===== Data records

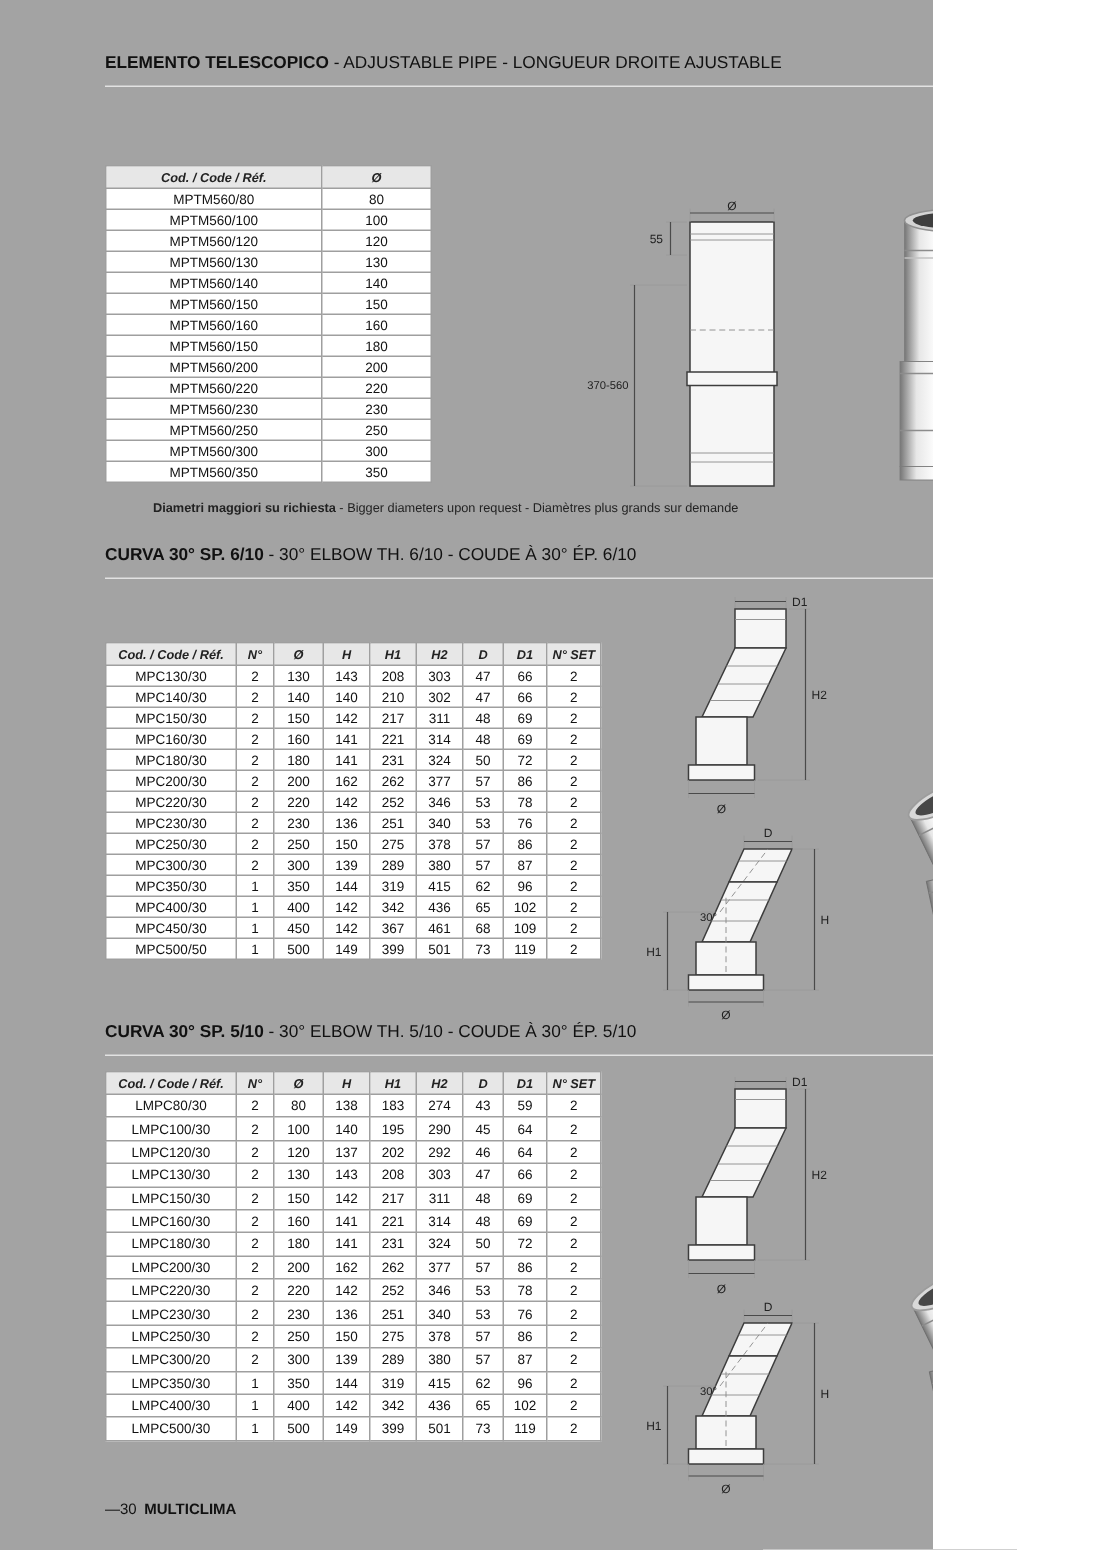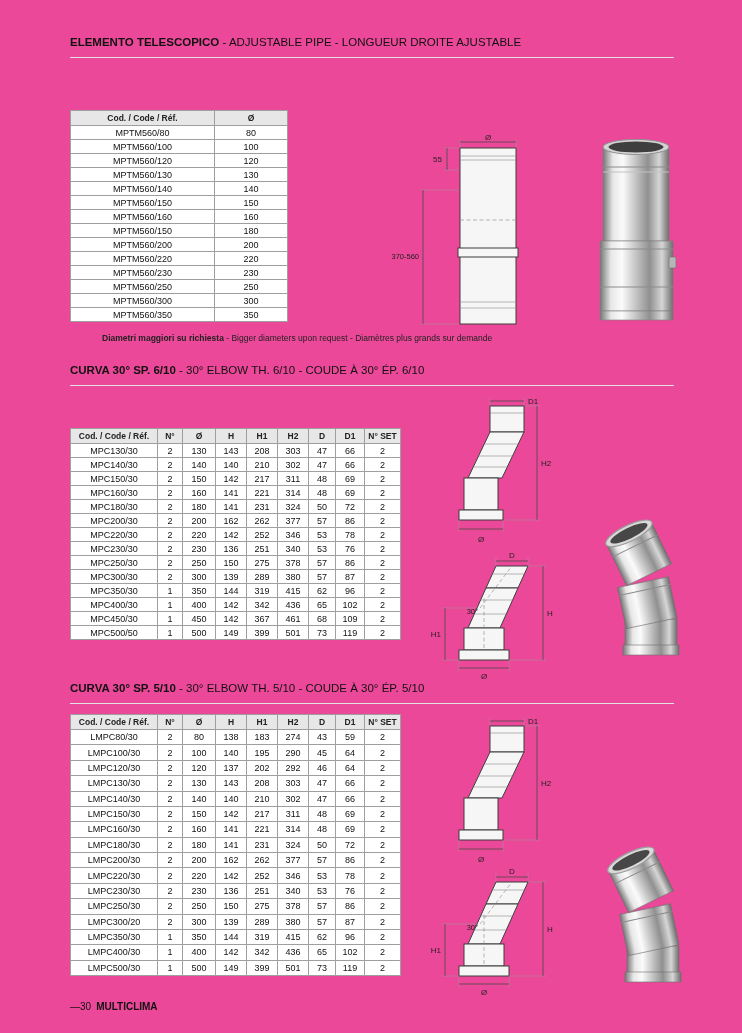--- a/index.html
+++ b/index.html
@@ -4,7 +4,7 @@
 <style>
   html,body{margin:0;padding:0;}
   body{background:#ffffff;font-family:"Liberation Sans",sans-serif;color:#111;}
-  .page{position:relative;width:742px;height:1033px;background:#ec4899;overflow:hidden;}
+  .page{position:relative;width:622px;height:1033px;background:#a3a3a3;overflow:hidden;}
   .abs{position:absolute;}
 
   .sec-title{position:absolute;left:70px;font-size:11.5px;color:#111;white-space:nowrap;}

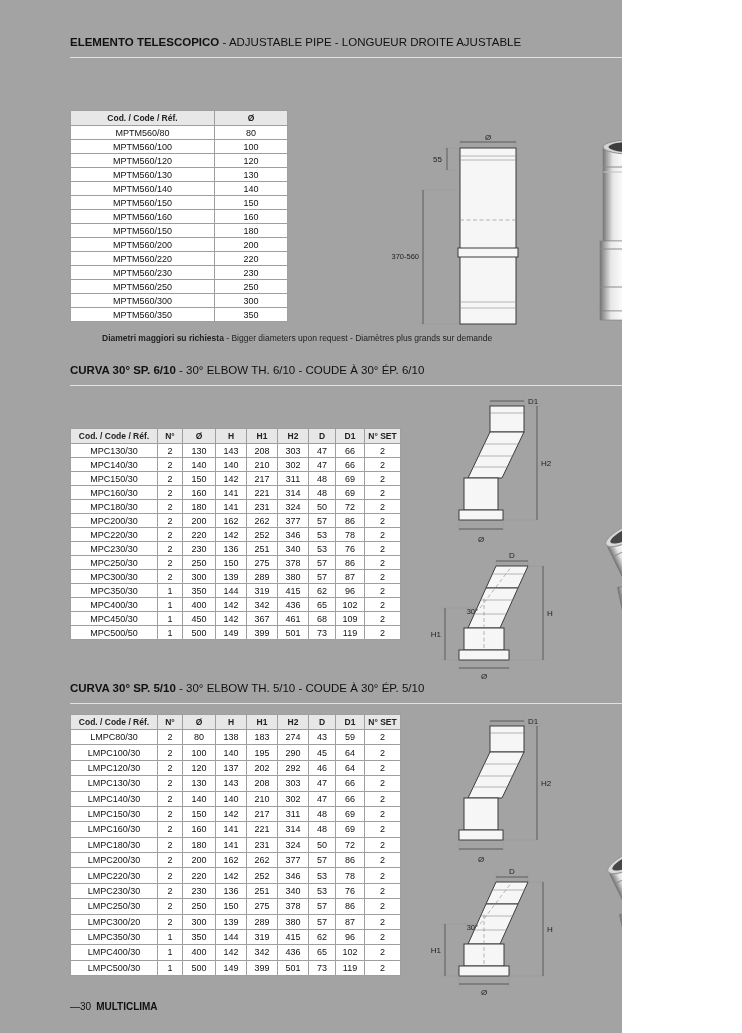--- a/index.html
+++ b/index.html
@@ -13,7 +13,7 @@
 
   table.spec{position:absolute;border-collapse:collapse;table-layout:fixed;background:#fff;}
   .spec th,.spec td{border:1px solid #9f9f9f;text-align:center;vertical-align:middle;overflow:hidden;white-space:nowrap;}
-  .spec th{background:#e7e7e7;font-weight:700;font-size:8.5px;padding:2px 1px;color:#222;}
+  .spec th{background:#e7e7e7;font-weight:700;font-size:8.5px;padding:2px 1px;color:#222;font-style:italic;}
   .spec td{font-size:9px;padding:1.5px 1px;color:#111;}
 
   .t1{left:70px;top:110px;width:211px;}

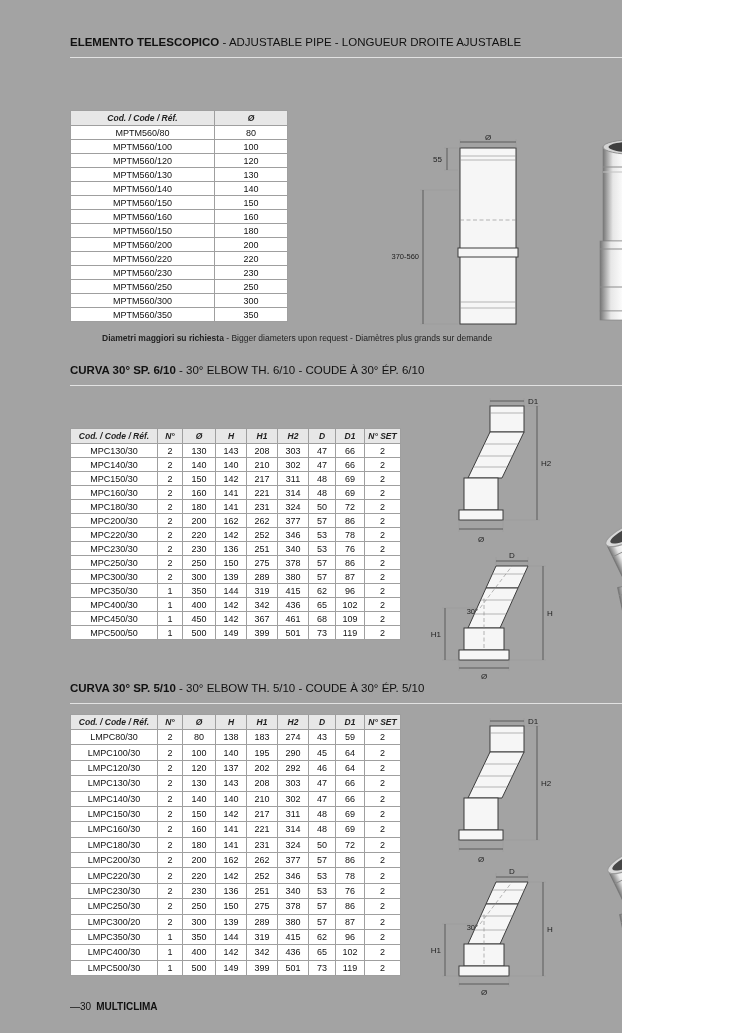--- a/index.html
+++ b/index.html
@@ -488,17 +488,6 @@
           <td>2</td>
         </tr>
         <tr>
-          <td>LMPC140/30</td>
-          <td>2</td>
-          <td>140</td>
-          <td>140</td>
-          <td>210</td>
-          <td>302</td>
-          <td>47</td>
-          <td>66</td>
-          <td>2</td>
-        </tr>
-        <tr>
           <td>LMPC150/30</td>
           <td>2</td>
           <td>150</td>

==========

> **Work request**:
Quote the records in full and exactly; skip any image.

> **Exercise response**:
--- a/index.html
+++ b/index.html
@@ -4,7 +4,7 @@
 <style>
   html,body{margin:0;padding:0;}
   body{background:#ffffff;font-family:"Liberation Sans",sans-serif;color:#111;}
-  .page{position:relative;width:742px;height:1033px;background:#ec4899;overflow:hidden;}
+  .page{position:relative;width:622px;height:1033px;background:#a3a3a3;overflow:hidden;}
   .abs{position:absolute;}
 
   .sec-title{position:absolute;left:70px;font-size:11.5px;color:#111;white-space:nowrap;}

--- a/index.html
+++ b/index.html
@@ -13,7 +13,7 @@
 
   table.spec{position:absolute;border-collapse:collapse;table-layout:fixed;background:#fff;}
   .spec th,.spec td{border:1px solid #9f9f9f;text-align:center;vertical-align:middle;overflow:hidden;white-space:nowrap;}
-  .spec th{background:#e7e7e7;font-weight:700;font-size:8.5px;padding:2px 1px;color:#222;}
+  .spec th{background:#e7e7e7;font-weight:700;font-size:8.5px;padding:2px 1px;color:#222;font-style:italic;}
   .spec td{font-size:9px;padding:1.5px 1px;color:#111;}
 
   .t1{left:70px;top:110px;width:211px;}

--- a/index.html
+++ b/index.html
@@ -488,17 +488,6 @@
           <td>2</td>
         </tr>
         <tr>
-          <td>LMPC140/30</td>
-          <td>2</td>
-          <td>140</td>
-          <td>140</td>
-          <td>210</td>
-          <td>302</td>
-          <td>47</td>
-          <td>66</td>
-          <td>2</td>
-        </tr>
-        <tr>
           <td>LMPC150/30</td>
           <td>2</td>
           <td>150</td>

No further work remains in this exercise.